Awww that'll be nice to see ur baby boy again! Do you have ur name picked out yet? That is so true, i wasn't trying to have a baby until a few yrs from now but some of the best things do come unexpectedly!



skeet9924 said:


> Had my ob appt got my bloods drawn to get my needle this week as I'm rh- .. They are doing it a few days early so I don't have to go in on Christmas Eve. I also found out that my platelets are low., they are re drawing them on jan 4th then I have my next appt on the 7th. My ob isn't concerned from just the one draw as she said it could change by next week but they have to keep a close eye on them. It could lead to me not being able to have an epi dural or having a c section in which I would need to be put to sleep for.. I really hope that's not the case.. I've always been very flexible with knowing there is always a chance for c section but I don't want to be put to sleep.
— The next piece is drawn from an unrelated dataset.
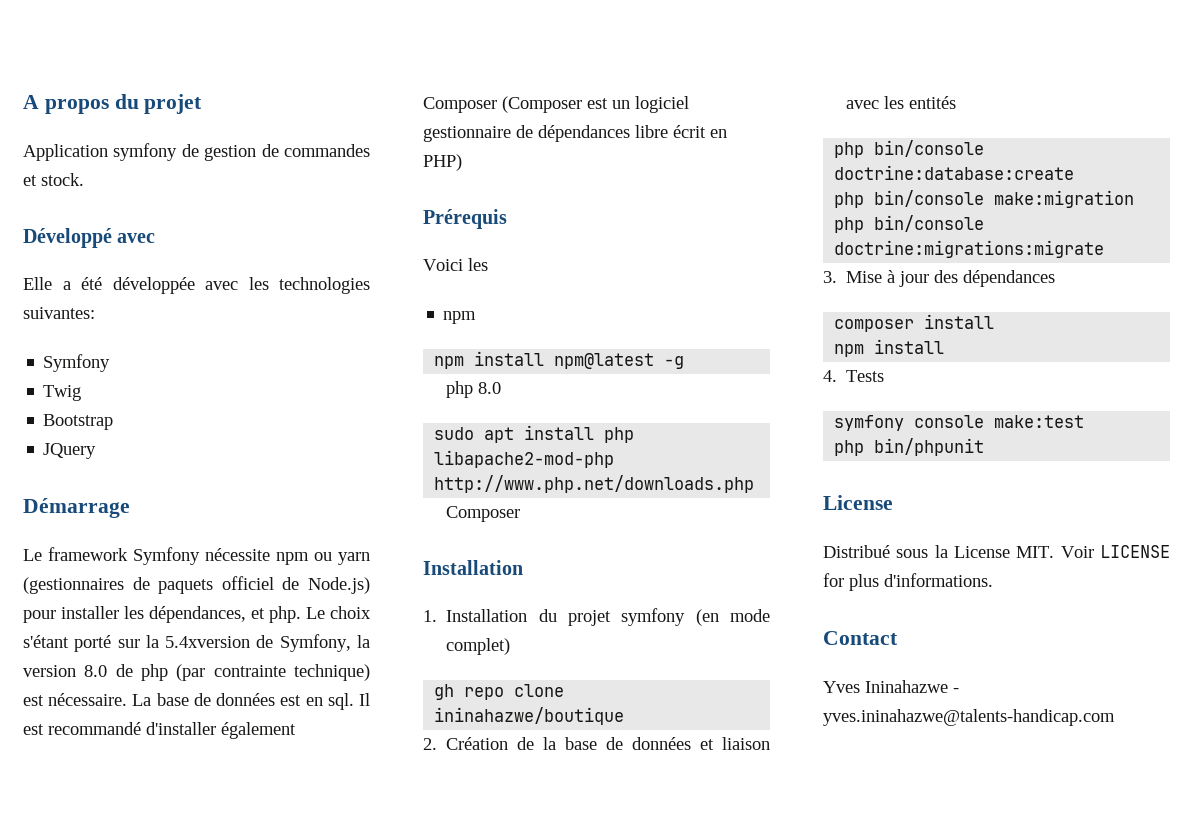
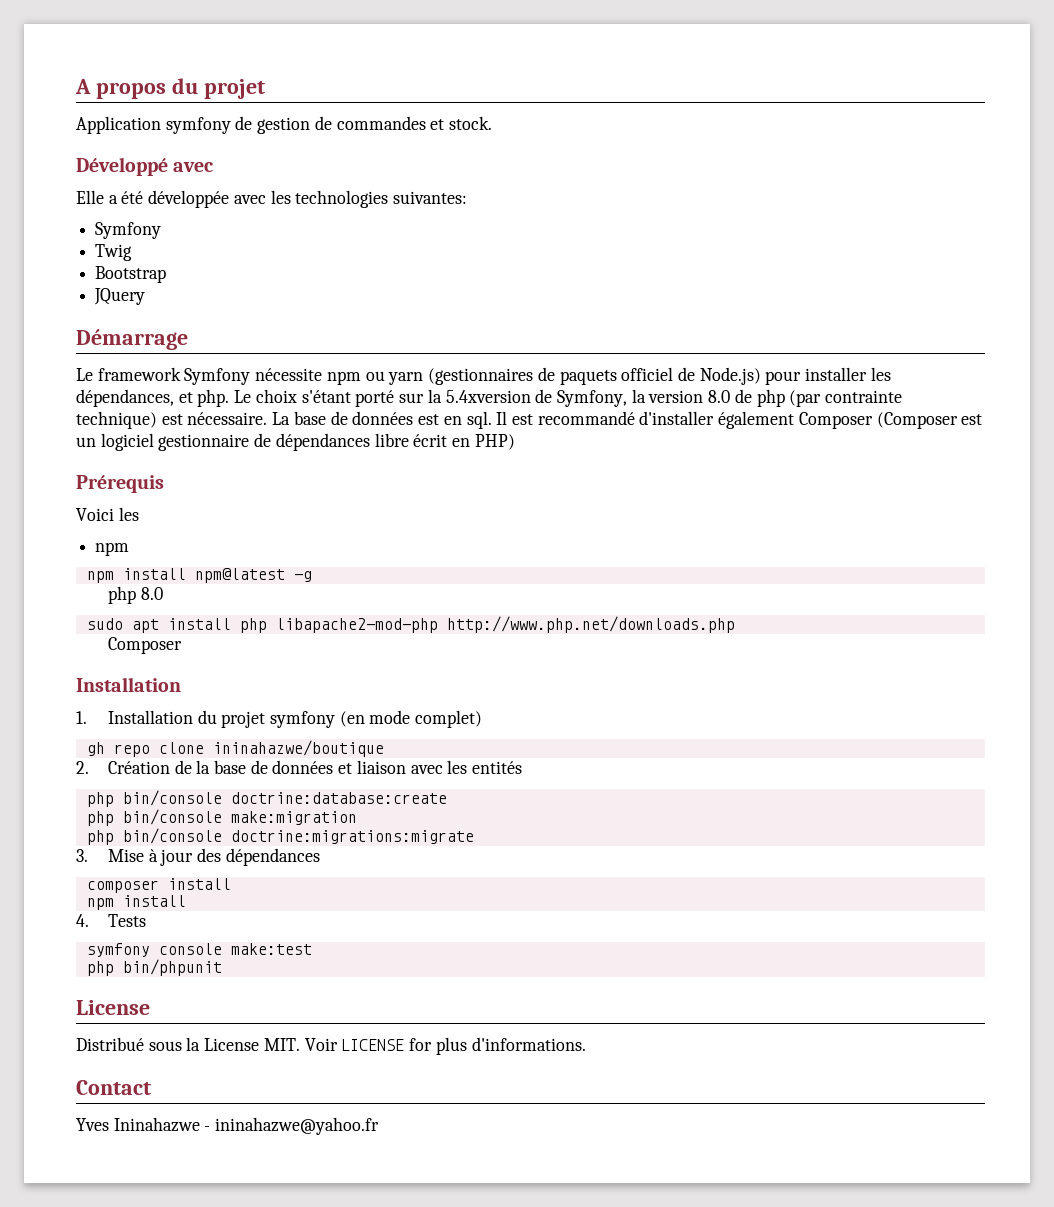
[823,709,1115,726] yves.ininahazwe@talents-handicap.com -> [215,1117,380,1135] ininahazwe@yahoo.fr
What does it really mean when ur rh- anyways? Ive heard about it but i dont really know what its about? And what does it mean that ur platelets are low??? Like how come u wouldnt be able to get an epidural??? I hope thats not the case either!!! 



magic93 said:


> From the very beginning,i was planning on working up until 39 weeks... But well see if i make it that long. I never realized how,much my feet and back could hurrrt! Yes weve got the name Quinsy Lorenzo picked out for our boy, Quinsy after his daddy. And i also ,have a 3d scan this saturday which i am sooo excited for! My 18 week ultrasound pictures,werent the,bestt... And other than that i,only,had a 6 week ultrasound so i cant wait to seee my boy again

Quinsy, cute!!! U gals are so lucky to be able to see ur little beans again!
Ive seen my baby girl about 4 times and i do want to see her again but BF doesnt think its necessary as we will be meeting her soon here! I guess well talk about it more, apparently the latest i can get it done is 34 weeks here so ithey suggested id have to book an appointment for it within the first cpl weeks of January, which is coming up quick!



Torres said:


> I'm going for a 3D scan on the 27th - I can't wait. Not only am I unbelievably excited to see my baby girl again, I'm over the moon excited to see my daughter's reaction (she's almost 5) to the scan. She came with me for my 20 week scan and was excited then, so I can't imagine what she's going to be like for a 3D scan on a huge projection screen!
> I can defo relate with the overwhelmed feelings that seem to come and go, and this is my second! I've actually been quite anxious for the past week or so - I hope it goes away soon.
> I know here it's not normal to have any more scans after the 20 week scan unless you are high risk. I had two extra scans last pregnancy due to pre-eclampsia. I'm sure I'll be sent for growth scans with this pregnancy too.
> 
> How's everyone feeling? I'm finding it harder and more uncomfortable to move around with as much ease as normal, and I'm quite tiny! Bending over, especially to bath my daughter is getting really tough and uncomfortable! I'm starting to get some back aches, and my feet get sore if I'm on them too long! Besides some anxiety and some discomfort - overall I'm still feeling pretty good!

AHH everyone is getting 3d scans! Lol its making me want to get one even more! And thatll be nice for ur daughter to see her sissy again!

I find myself uncomfy sometimes after i go to the bathroom if ive held it in for a while, it feels like all my insides are shifting lol. But other than that, i feel good! It is getting a tad bit more difficult to...maintain personal hygiene down there lol but i can still do it thank goodness haha. 

Do you have pre-eclampsia this time around???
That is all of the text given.